EXERCISE AIM.
Could you set down the records below exactly as they are, with no pictures?

INPUT RECORDS.
▼▼▼
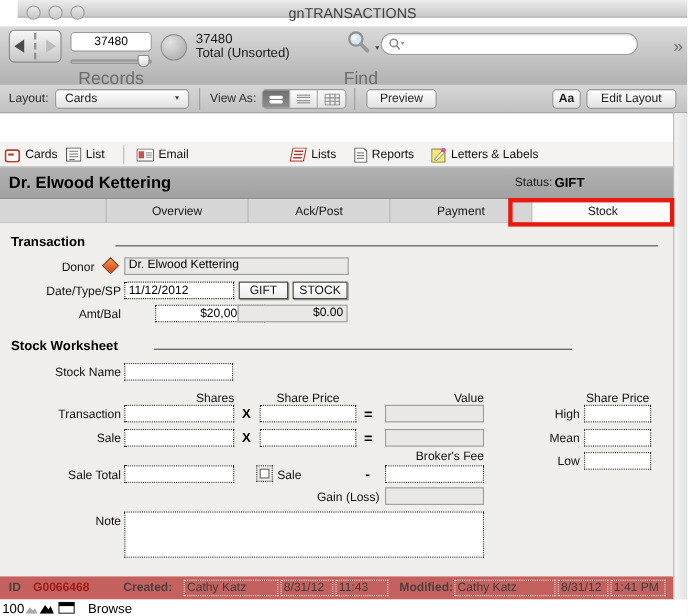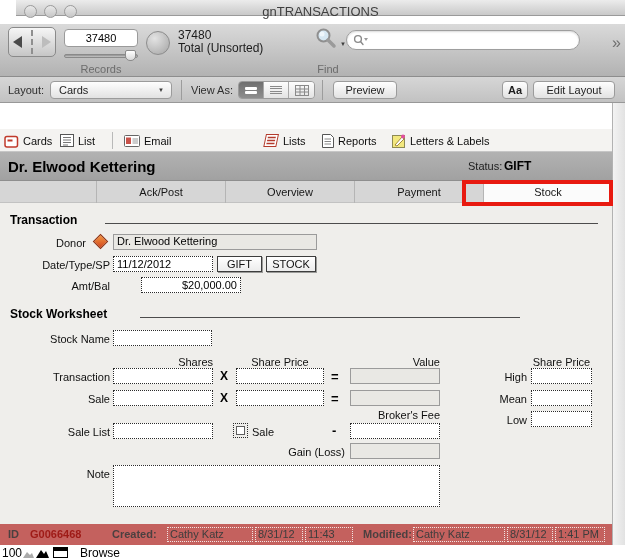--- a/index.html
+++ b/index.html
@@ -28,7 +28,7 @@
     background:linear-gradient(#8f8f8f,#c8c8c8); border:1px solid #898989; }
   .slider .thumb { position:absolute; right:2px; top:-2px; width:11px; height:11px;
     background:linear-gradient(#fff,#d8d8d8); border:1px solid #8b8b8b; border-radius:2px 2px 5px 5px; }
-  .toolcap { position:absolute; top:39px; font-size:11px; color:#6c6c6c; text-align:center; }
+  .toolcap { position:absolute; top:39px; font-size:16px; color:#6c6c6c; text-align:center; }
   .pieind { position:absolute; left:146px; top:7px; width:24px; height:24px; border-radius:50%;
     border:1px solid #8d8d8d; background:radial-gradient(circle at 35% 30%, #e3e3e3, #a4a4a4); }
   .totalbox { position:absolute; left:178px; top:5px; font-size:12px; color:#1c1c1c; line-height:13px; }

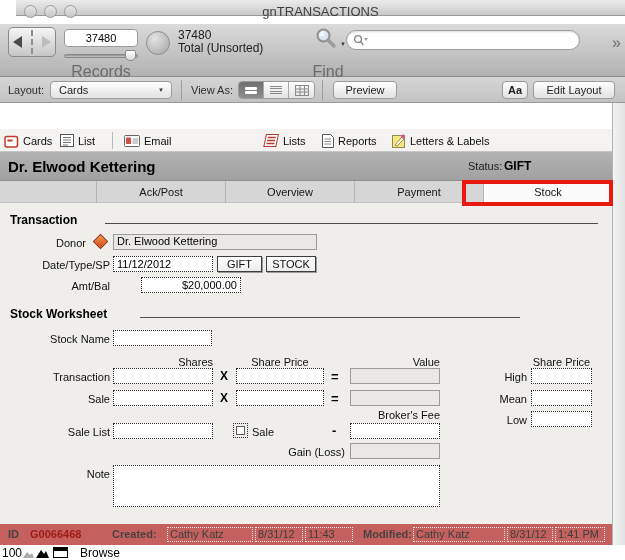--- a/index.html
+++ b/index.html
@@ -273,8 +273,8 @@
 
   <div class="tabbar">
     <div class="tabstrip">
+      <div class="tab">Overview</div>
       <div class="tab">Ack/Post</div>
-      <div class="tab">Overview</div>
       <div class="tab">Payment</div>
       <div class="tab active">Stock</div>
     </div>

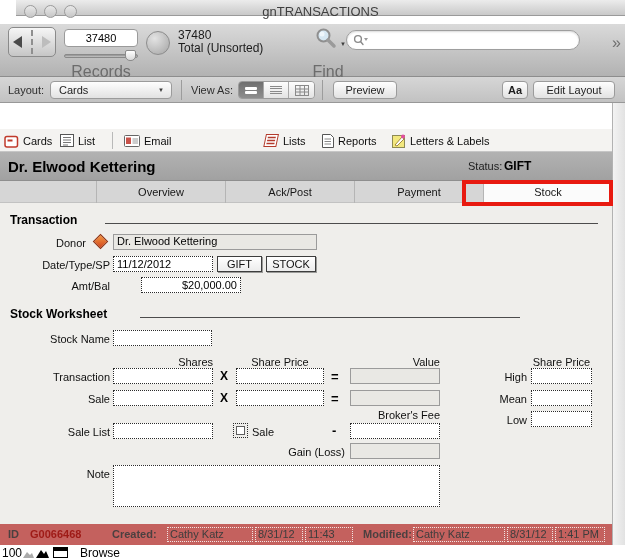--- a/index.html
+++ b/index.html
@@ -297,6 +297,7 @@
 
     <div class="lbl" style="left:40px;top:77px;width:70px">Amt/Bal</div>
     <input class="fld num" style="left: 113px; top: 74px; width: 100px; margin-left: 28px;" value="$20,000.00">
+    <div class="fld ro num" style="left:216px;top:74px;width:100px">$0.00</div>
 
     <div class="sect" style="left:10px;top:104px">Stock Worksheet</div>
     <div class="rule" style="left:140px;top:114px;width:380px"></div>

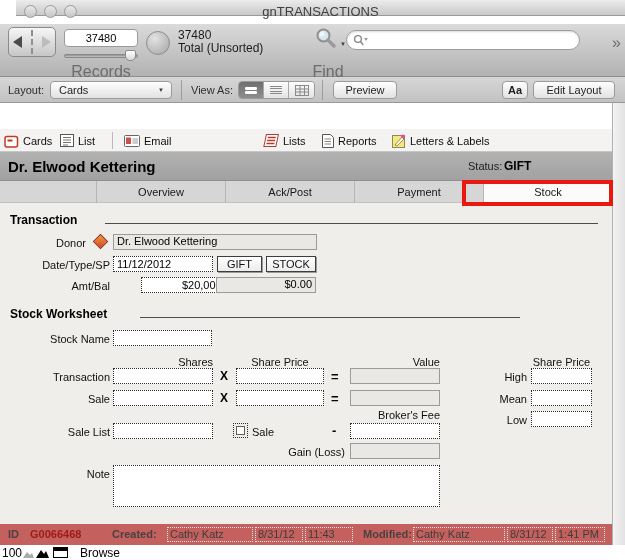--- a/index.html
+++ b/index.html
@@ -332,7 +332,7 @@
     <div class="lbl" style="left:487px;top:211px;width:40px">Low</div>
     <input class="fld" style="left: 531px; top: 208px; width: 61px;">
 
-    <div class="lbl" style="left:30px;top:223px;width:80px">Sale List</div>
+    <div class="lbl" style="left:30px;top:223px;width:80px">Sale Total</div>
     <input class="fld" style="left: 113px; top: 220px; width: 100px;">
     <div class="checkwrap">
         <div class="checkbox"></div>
▲▲▲
WRITTEN ANSWER.
--- a/index.html
+++ b/index.html
@@ -28,7 +28,7 @@
     background:linear-gradient(#8f8f8f,#c8c8c8); border:1px solid #898989; }
   .slider .thumb { position:absolute; right:2px; top:-2px; width:11px; height:11px;
     background:linear-gradient(#fff,#d8d8d8); border:1px solid #8b8b8b; border-radius:2px 2px 5px 5px; }
-  .toolcap { position:absolute; top:39px; font-size:11px; color:#6c6c6c; text-align:center; }
+  .toolcap { position:absolute; top:39px; font-size:16px; color:#6c6c6c; text-align:center; }
   .pieind { position:absolute; left:146px; top:7px; width:24px; height:24px; border-radius:50%;
     border:1px solid #8d8d8d; background:radial-gradient(circle at 35% 30%, #e3e3e3, #a4a4a4); }
   .totalbox { position:absolute; left:178px; top:5px; font-size:12px; color:#1c1c1c; line-height:13px; }

--- a/index.html
+++ b/index.html
@@ -273,8 +273,8 @@
 
   <div class="tabbar">
     <div class="tabstrip">
+      <div class="tab">Overview</div>
       <div class="tab">Ack/Post</div>
-      <div class="tab">Overview</div>
       <div class="tab">Payment</div>
       <div class="tab active">Stock</div>
     </div>

--- a/index.html
+++ b/index.html
@@ -297,6 +297,7 @@
 
     <div class="lbl" style="left:40px;top:77px;width:70px">Amt/Bal</div>
     <input class="fld num" style="left: 113px; top: 74px; width: 100px; margin-left: 28px;" value="$20,000.00">
+    <div class="fld ro num" style="left:216px;top:74px;width:100px">$0.00</div>
 
     <div class="sect" style="left:10px;top:104px">Stock Worksheet</div>
     <div class="rule" style="left:140px;top:114px;width:380px"></div>

--- a/index.html
+++ b/index.html
@@ -332,7 +332,7 @@
     <div class="lbl" style="left:487px;top:211px;width:40px">Low</div>
     <input class="fld" style="left: 531px; top: 208px; width: 61px;">
 
-    <div class="lbl" style="left:30px;top:223px;width:80px">Sale List</div>
+    <div class="lbl" style="left:30px;top:223px;width:80px">Sale Total</div>
     <input class="fld" style="left: 113px; top: 220px; width: 100px;">
     <div class="checkwrap">
         <div class="checkbox"></div>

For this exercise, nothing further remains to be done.